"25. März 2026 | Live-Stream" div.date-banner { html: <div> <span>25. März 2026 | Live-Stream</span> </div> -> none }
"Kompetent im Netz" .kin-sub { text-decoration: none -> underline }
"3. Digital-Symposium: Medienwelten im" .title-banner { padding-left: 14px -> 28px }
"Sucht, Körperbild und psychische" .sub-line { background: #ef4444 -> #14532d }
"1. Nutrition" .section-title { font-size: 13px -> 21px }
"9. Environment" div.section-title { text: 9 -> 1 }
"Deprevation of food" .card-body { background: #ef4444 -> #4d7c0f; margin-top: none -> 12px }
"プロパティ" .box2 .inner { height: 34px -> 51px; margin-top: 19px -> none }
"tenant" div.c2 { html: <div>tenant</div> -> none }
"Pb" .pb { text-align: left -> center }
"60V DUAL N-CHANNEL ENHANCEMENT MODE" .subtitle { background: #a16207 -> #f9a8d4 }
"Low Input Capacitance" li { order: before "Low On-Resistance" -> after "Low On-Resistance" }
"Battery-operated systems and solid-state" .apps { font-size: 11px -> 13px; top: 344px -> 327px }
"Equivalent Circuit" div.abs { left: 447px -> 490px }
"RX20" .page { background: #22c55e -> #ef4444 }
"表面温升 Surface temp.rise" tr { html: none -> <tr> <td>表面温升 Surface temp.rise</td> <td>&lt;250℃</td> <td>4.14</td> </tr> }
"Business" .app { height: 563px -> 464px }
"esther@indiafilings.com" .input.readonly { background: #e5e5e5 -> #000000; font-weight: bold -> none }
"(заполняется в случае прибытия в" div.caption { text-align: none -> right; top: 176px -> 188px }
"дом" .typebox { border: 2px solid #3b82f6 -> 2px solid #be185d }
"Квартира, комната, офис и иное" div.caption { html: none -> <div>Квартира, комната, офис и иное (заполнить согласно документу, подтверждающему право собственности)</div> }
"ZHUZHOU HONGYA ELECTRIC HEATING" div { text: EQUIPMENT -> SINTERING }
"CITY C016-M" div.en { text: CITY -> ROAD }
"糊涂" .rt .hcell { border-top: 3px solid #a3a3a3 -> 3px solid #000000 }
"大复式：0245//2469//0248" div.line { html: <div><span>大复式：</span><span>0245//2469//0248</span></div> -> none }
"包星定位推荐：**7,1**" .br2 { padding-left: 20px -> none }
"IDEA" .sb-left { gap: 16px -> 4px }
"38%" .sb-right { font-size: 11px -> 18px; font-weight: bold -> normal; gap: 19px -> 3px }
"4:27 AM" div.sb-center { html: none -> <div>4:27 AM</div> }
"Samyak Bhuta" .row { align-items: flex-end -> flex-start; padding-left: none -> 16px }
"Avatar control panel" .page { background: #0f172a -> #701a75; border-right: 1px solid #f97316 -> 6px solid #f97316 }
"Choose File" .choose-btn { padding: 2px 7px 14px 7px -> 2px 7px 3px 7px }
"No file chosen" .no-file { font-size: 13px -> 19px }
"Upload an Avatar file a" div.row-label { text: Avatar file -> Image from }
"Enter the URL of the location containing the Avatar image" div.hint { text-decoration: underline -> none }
====
§ Problem to work on
All lines holding the word "align" must be copied from the data.

§ Result of this exercise
"Pb" .pb { text-align: left -> center }
"(заполняется в случае прибытия в" div.caption { text-align: none -> right; top: 176px -> 188px }
"Samyak Bhuta" .row { align-items: flex-end -> flex-start; padding-left: none -> 16px }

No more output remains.